Vince Gill makes pickin’ and grinnin’ look easy

Vince Gill is such a mellow country star, when he married singer Amy Grant in 2000, Grant’s son Matt turned to him and said, “You smoke a lot of dope, don’t you?”

Gill tells me this story and exhales an easy laugh.

“That’s something I’ve never done. I’ve never smoked any dope. And nobody believes it, because I’m so laid back,” Gill said.

Matt, who was around 13 at the time, didn’t buy his new step-dad’s peaceful temperament at first, Gill said.

“He goes, ‘I don’t believe you — I think you’re high right now.'”

Gill (who performs Friday in the Palms’ Pearl) is also a lucky musician in that he’s never been a suffering artist.

“I don’t recall any stretch of life when I wasn’t pretty happy,” he says. “I mean, even when I was struggling professionally or personally, I still managed to find pretty good jokes to tell.”

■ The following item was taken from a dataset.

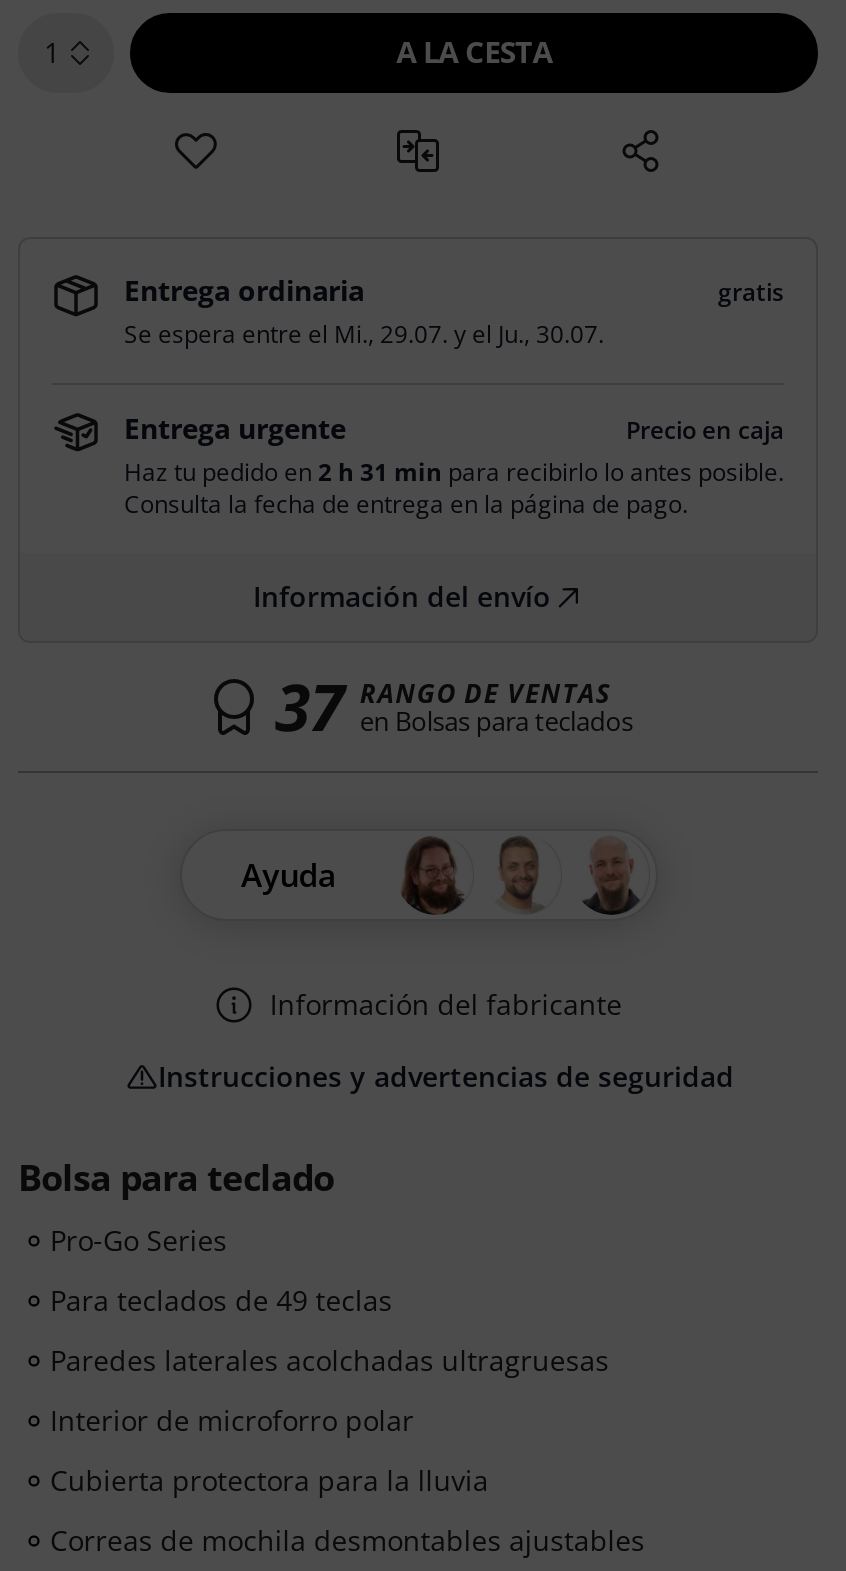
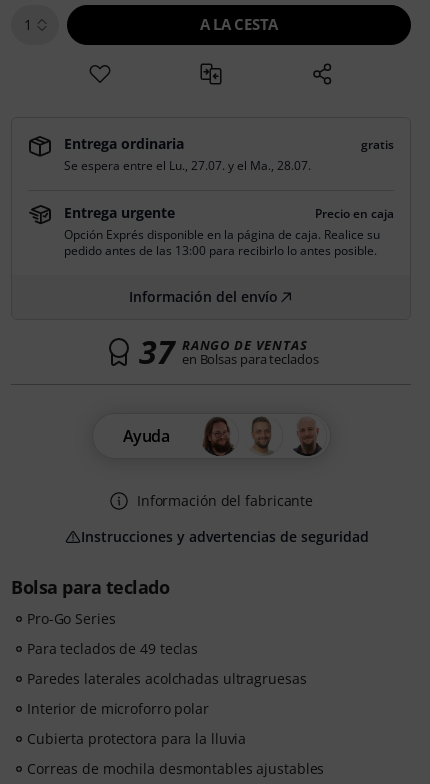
[124,317,604,351] Se espera entre el Mi., 29.07. y el Ju., 30.07. -> [64,157,311,174] Se espera entre el Lu., 27.07. y el Ma., 28.07.
[124,455,784,521] Haz tu pedido en 2 h 31 min para recibirlo lo antes posible. | Consulta la fecha de entrega en la página de pago. -> [64,226,380,259] Opción Exprés disponible en la página de caja. Realice su | pedido antes de las 13:00 para recibirlo lo antes posible.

What’s the secret to Gill’s demeanor? Probably genetics.

“My mom’s pretty happy. My dad was. At times, he could be the life of the party, but he could also be kind of grumpy. I just always had a pretty good joy about me, no idea why,” Gill says.

I told him he should write a self-help book, but he joked, “I think I better read a book before I write a book.”

Gill says he’s even had an easy time with music.

“In my teenage years,” he says, “I was playing bluegrass a lot, and the people that came to see you really loved the music. I never had a long stretch of playing where everybody ignored you.”

That acceptance by crowds instilled in him a positive musical spirit.

“A real musician — every note they play, matters. It does for me. When I’m playing live, every note I sing, I’m trying to sing as good as I can possibly sing it, and I’m trying to play the coolest thing I know how to play.”

What’s one of the most valuable lessons of his long, award-winning career?

Accept wisdom.

“When you’re young, you’re like a sponge. You’re trying to take in all this information, all these licks, all these notes, all these songs,” Gill says.

“And then after you take it all in, you spend the rest of your life trying to discard what you don’t need.”

Wisdom (like self-editing skills) is a grace of growing older, he says.

“I was doing a session, once, as a kid in the studio. It was my turn to play whatever I was playing. I played it. The producer (says), ‘That’s nice, man. This time, just play me HALF of what you know,'” Gill says and laughs at the memory. “You say the most with the least.”